Clueless about Cuba's quarantine
Yesterday's NY Times article, Cuba Counters Prostitution With AIDS Programs, skirts a few important issues, the least of which is sex tourism. The article quotes,
United Nations officials who track AIDS say Cuba has done a better job than most countries at corralling the disease. "Certainly there has been an increase in AIDS, but it is not big, not like you see in the Dominican Republic, or Haiti, or in Puerto Rico," said Paloma Cuchi, who oversees the United Nations AIDS program in Latin America. "They have a very good medical infrastructure, and people have access to care and prevention."
It all comes down to one word: quarantine.
In the early 1990's, Cuba quarantined people with the virus, and those discovered to be infected are still required to stay three to six months in one of Cuba's 13 government AIDS sanitariums, where they receive treatment and counseling on how to survive with the virus and how to avoid passing it along.

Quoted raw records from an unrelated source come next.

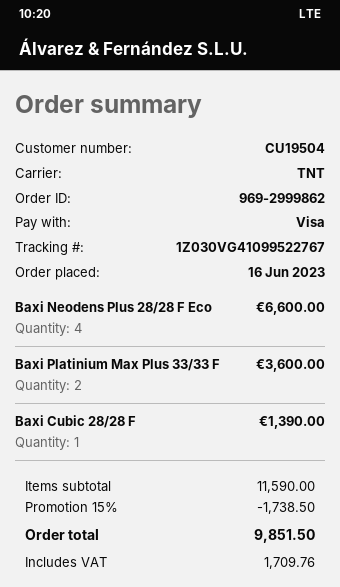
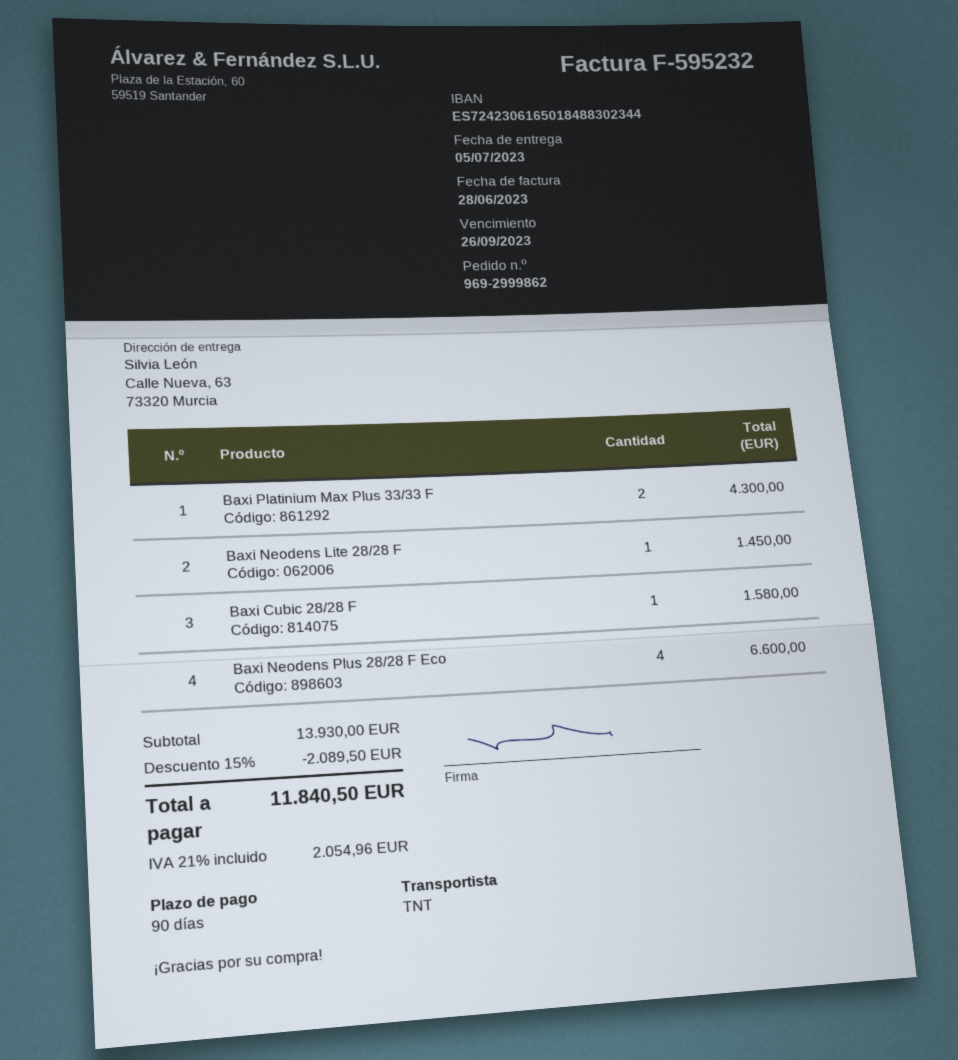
Baxi Platinium Max Plus 33/33 F: 2 for 3600.00 -> 2 for 4300.00
Baxi Cubic 28/28 F: 1 for 1390.00 -> 1 for 1580.00
Baxi Neodens Lite 28/28 F: none -> 1 for 1450.00
subtotal: 11590.00 -> 13930.00
discount: 15% = 1738.50 -> 15% = 2089.50
tax: 1709.76 -> 2054.96
total: 9851.50 -> 11840.50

Once they leave the hospitals, the patients are closely monitored in their homes by social workers, officials say.
The Dominican Republic, Haiti, or Puerto Rico do not force their citizens into compulsory testing, or internment.

The UN official brings up Puerto Rico, which has horrible AIDS statistics (two of my friends have died of AIDS), so let's look at Puerto Rico: Puerto Rico does have "a very good medical infrastructure, and people have access to care and prevention", the factors the enthusiastic UN official praises in Cuba. Puertoricans who suffer from this terrible illness don't get incarcerated for months, and afterwards aren't "closely monitored in their homes by social workers" and the government. Instead, all Puertoricans can access the internet for information, something forbidden in Cuba. Additionally, Puerto Ricans, as befits American citizens from birth, are free to travel to the US mainland for treatment anywhere in the USA, and airfares are inexpensive; those with means are free to travel anywhere in the world to seek treatment, and many do since the economic conditions in Puerto Rico enable them to pursue any treatment they can afford.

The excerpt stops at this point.